The church, emboldened by the passion of God’s holiness, must willfully and cognizantly choose to twist its lips in order to accommodate the “crooked and needy mouth”[4] of a world that so desperately needs the kiss of Christ.  

And so St. Paul will bravely venture out into the marketplace, driven by his distress for those deceived by idol worship. Early Methodist circuit riders will traverse thousands of miles at the risk of death and disease for the sake of the gospel. And Wesley will embrace the calling of field preaching though it weighs heavily upon his heart.  

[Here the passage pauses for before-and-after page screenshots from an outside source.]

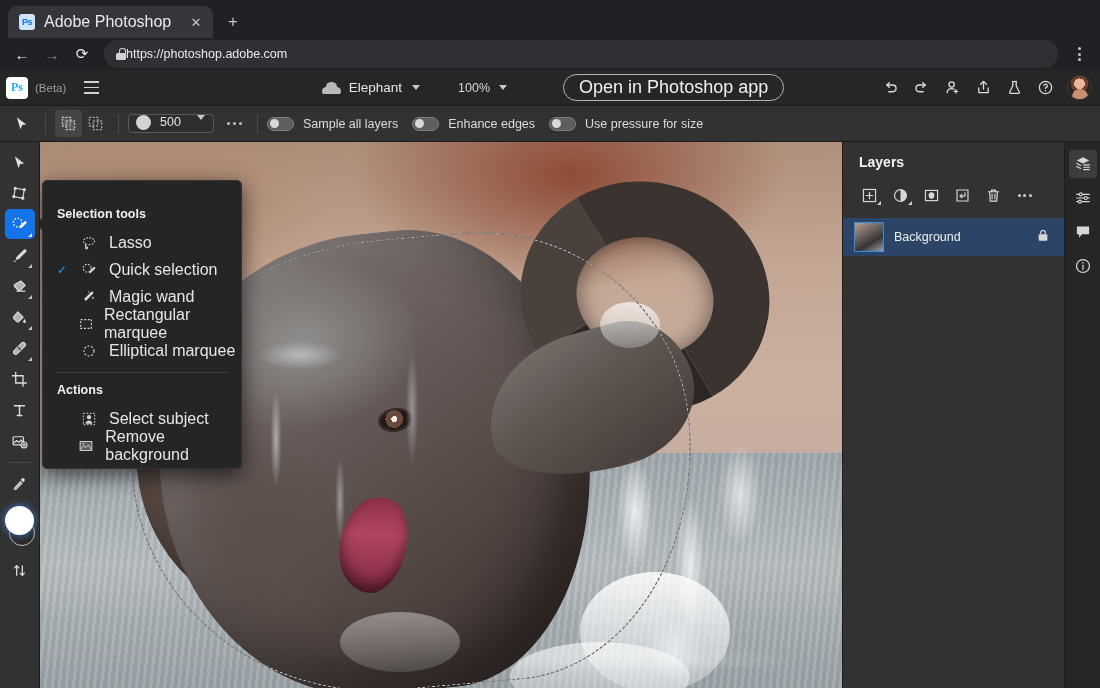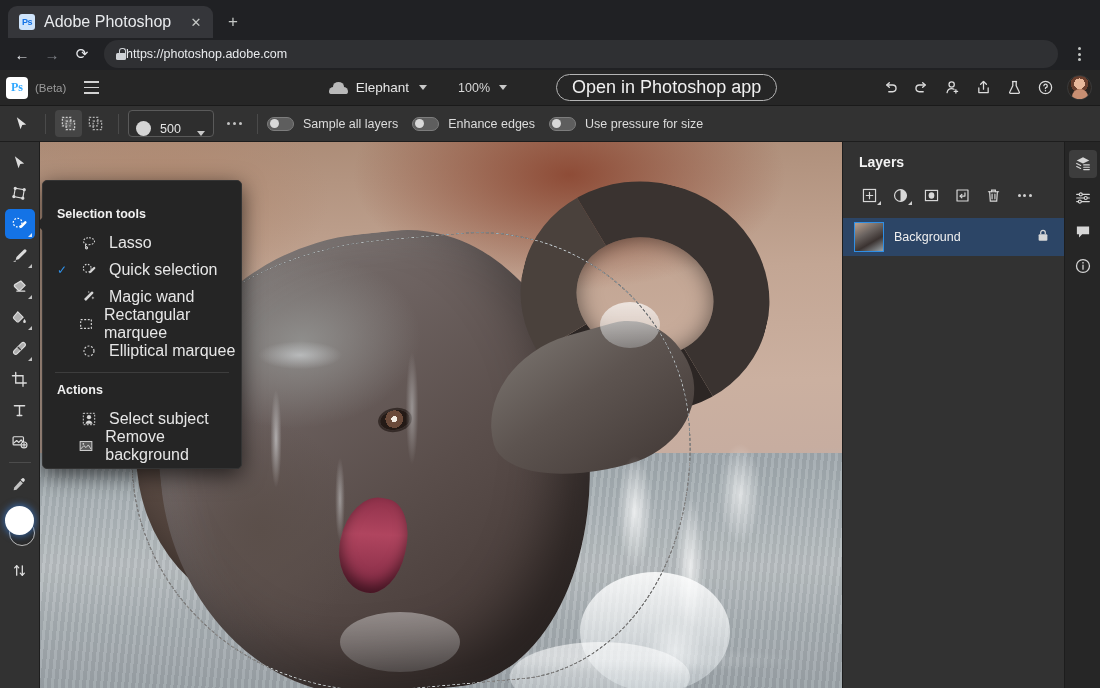--- a/index.html
+++ b/index.html
@@ -59,7 +59,7 @@
     align-items:center; justify-content:center; gap: 4px; }
   .hamburger i { width: 15px; height: 1.6px; background: #d2d2d2; display:block; }
   .hdr-center { position:absolute; left: 0; right: 0; display:flex; align-items:center;
-    justify-content:center; gap: 9px; pointer-events:none; }
+    justify-content:center; gap: 16px; pointer-events:none; }
   .hdr-center > * { pointer-events: auto; }
   .doc-chip { display:flex; align-items:center; gap: 8px; padding: 3px 6px; }
   .cloud { width: 19px; height: 12px; position: relative; }

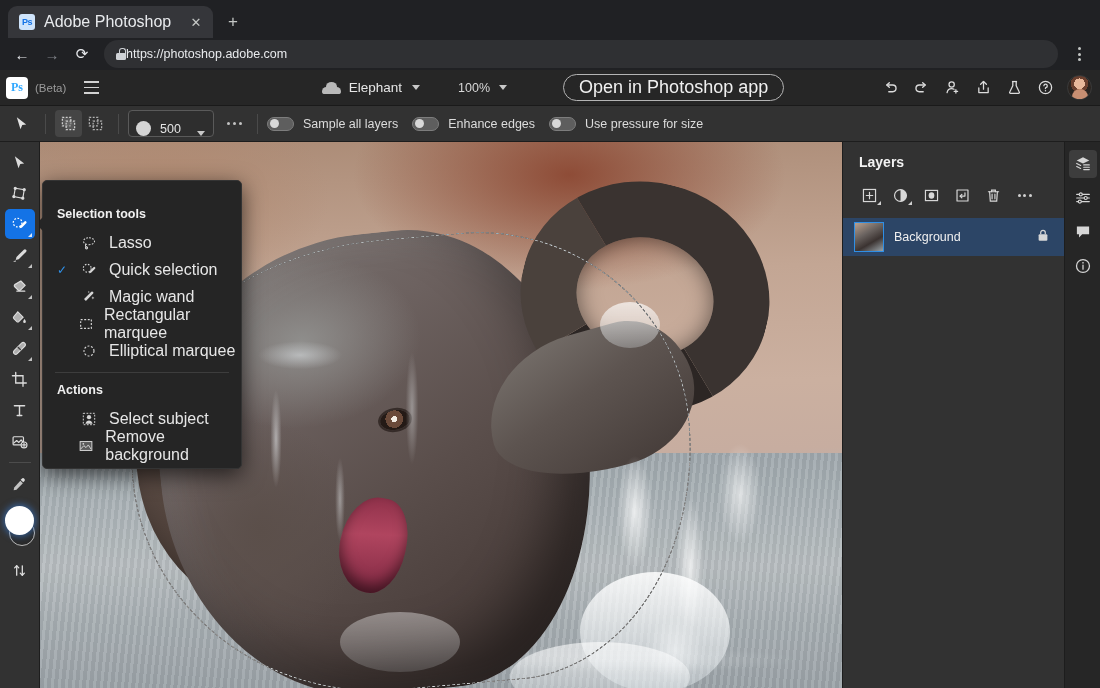--- a/index.html
+++ b/index.html
@@ -97,7 +97,7 @@
     justify-content:center; }
   .selmode.active { background: #454545; }
   .brush-ctl {
-    height: 27px; border: 1px solid #5a5a5a; border-radius: 4px; display:flex; align-items:flex-end;
+    height: 19px; border: 1px solid #5a5a5a; border-radius: 4px; display:flex; align-items:flex-start;
     gap: 9px; padding: 0 8px 0 7px; background: #2e2e2e;
   }
   .brush-dot { width: 15px; height: 15px; border-radius: 50%; background: #d4d4d4; }

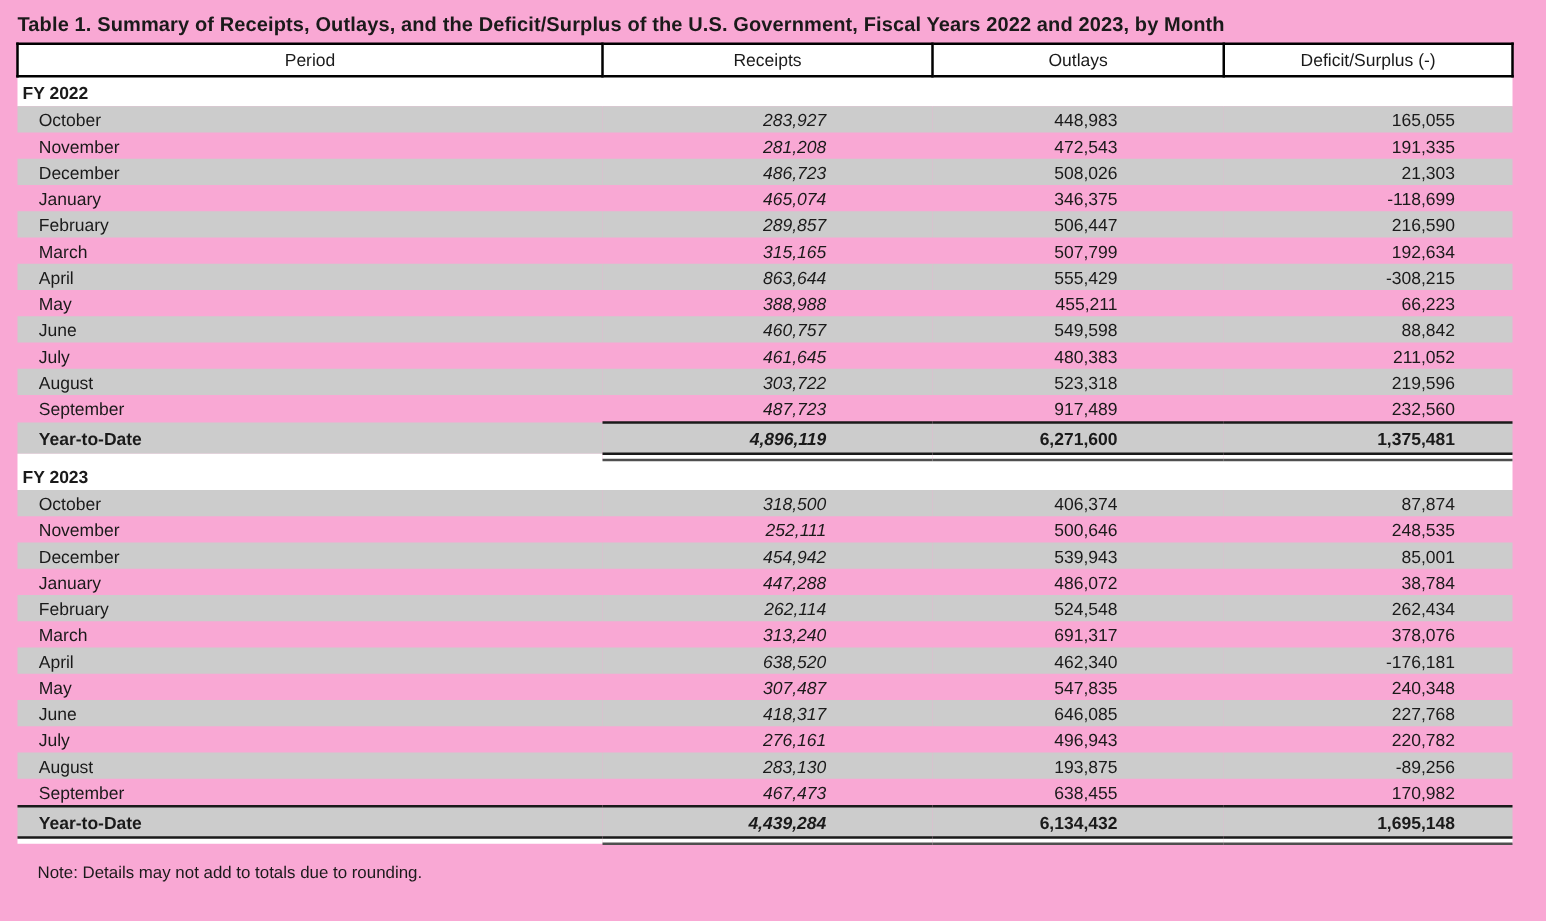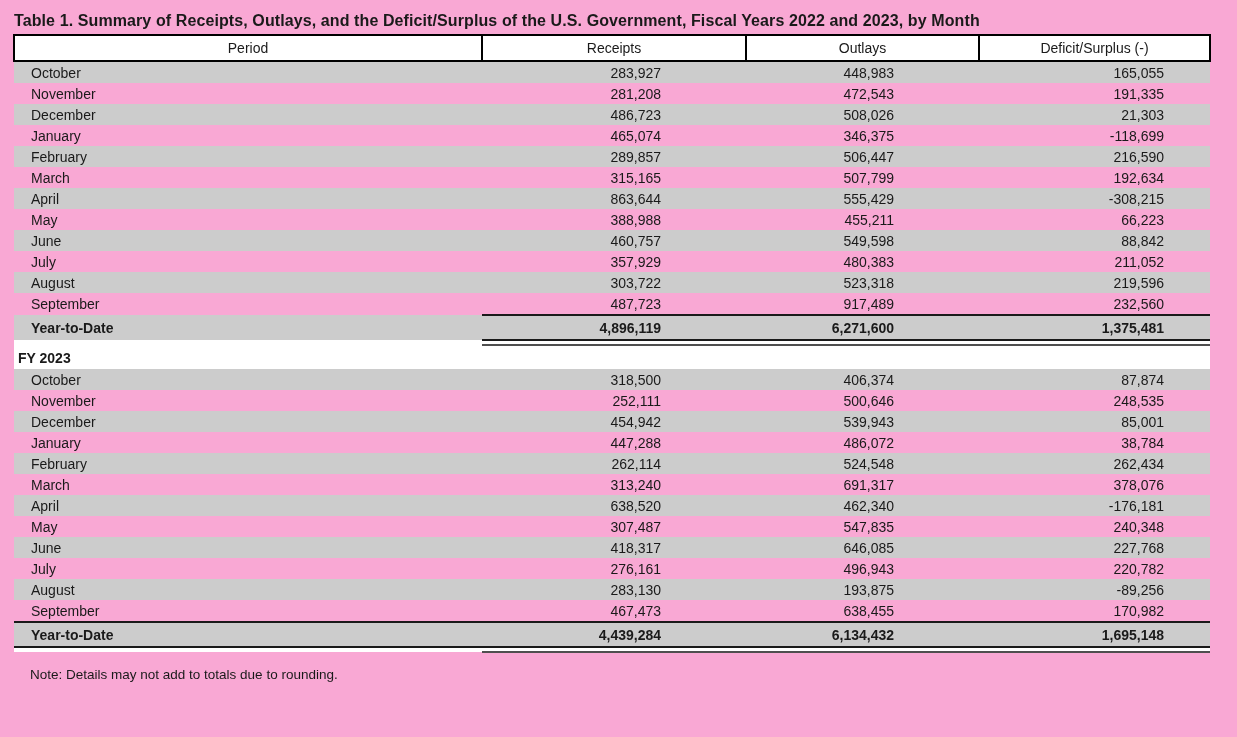--- a/index.html
+++ b/index.html
@@ -117,6 +117,9 @@
       </tr>
     </thead>
     <tbody id="tbody">
+        <tr class="fy-label">
+          <td class="" colspan="4">FY 2022</td>
+        </tr>
         <tr class="shade">
           <td class="period">October</td>
           <td class="num c1">283,927</td>

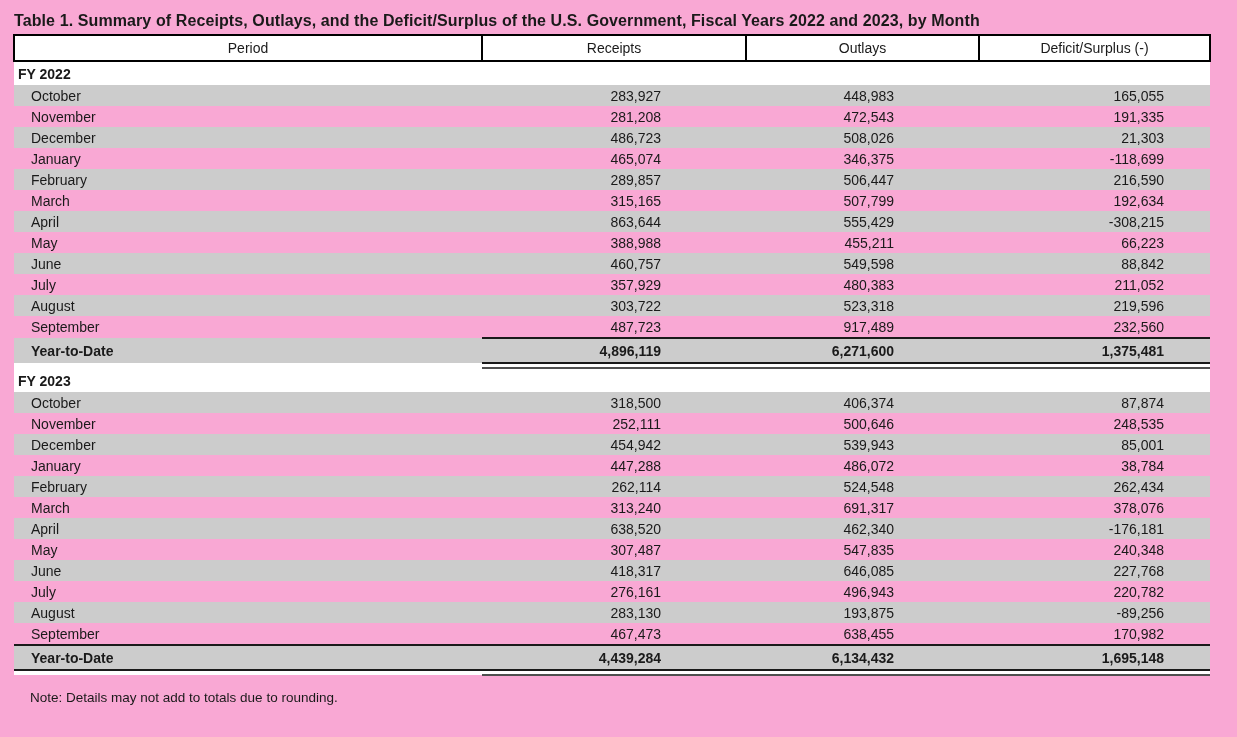--- a/index.html
+++ b/index.html
@@ -59,7 +59,7 @@
   }
   td.period { text-align: left; padding-left: 17px; }
   td.num    { text-align: right; }
-  td.num.c1 { padding-right: 85px; }
+  td.num.c1 { padding-right: 85px; font-style: italic; }
   td.num.c2 { padding-right: 85px; }
   td.num.c3 { padding-right: 46px; }
 

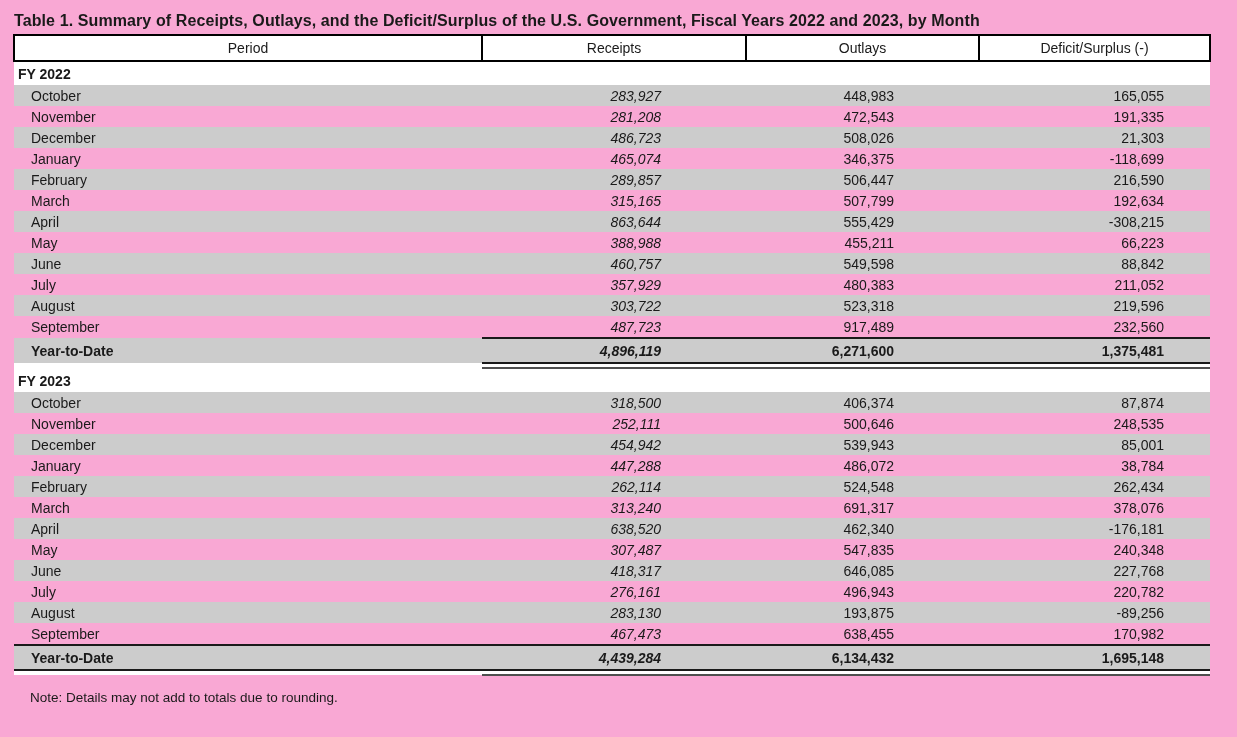--- a/index.html
+++ b/index.html
@@ -176,7 +176,7 @@
         </tr>
         <tr class="">
           <td class="period">July</td>
-          <td class="num c1">357,929</td>
+          <td class="num c1">461,645</td>
           <td class="num c2">480,383</td>
           <td class="num c3">211,052</td>
         </tr>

And what will we do? The luxury of a pristine pulpit like this one is not always practical. So let me ask you this one question: “What will FUMC’s other pulpits look like?” Promulgating the peace of Christ in this world requires imagination, innovation, and an unquenchable spirit fully devoted to the service of God. For when we embrace this calling, this Wesleyan heritage of being people of the field, we will see new opportunities before us. No venue will be off limits for where we will dare to proclaim the good news of Jesus Christ. No location will be too undesirable and few means will seem too outrageous. Will this church be a leader in the Conference for inventing and implementing new ministries that thrive on the uncanny and launch from the supposedly ludicrous? Will we allow new means of ministry and innovative ideas of outreach to dominate our discussion, even at the expense of our comfort? Are you willing to dream with Jack, Rod, Lynn, Carl, Jeff and the other staff regarding through what uncanny means might we convey the love of God to the world around us? Will we dare to dream of venturing out from this Birmingham Bunker to discover what proclaiming the gospel means in Prague or Pontiac, Costa Rica or Cass Community, Estonia or Eight Mile Road? 

Our very spiritual heritage calls to us to return to our roots and reclaim the mantle of Methodism. Now that is what I call a fielder’s choice. 


 

[1] http://www.latimes.com/news/opinion/sunday/commentary/la-op-allen9jul09,0,2716142.story?coll=la-sunday-commentary-commentary accessed on 7/29/06
[2]
Ibid
[3]
Donald McCullough, The Trivialization of God, (pp. 147-148).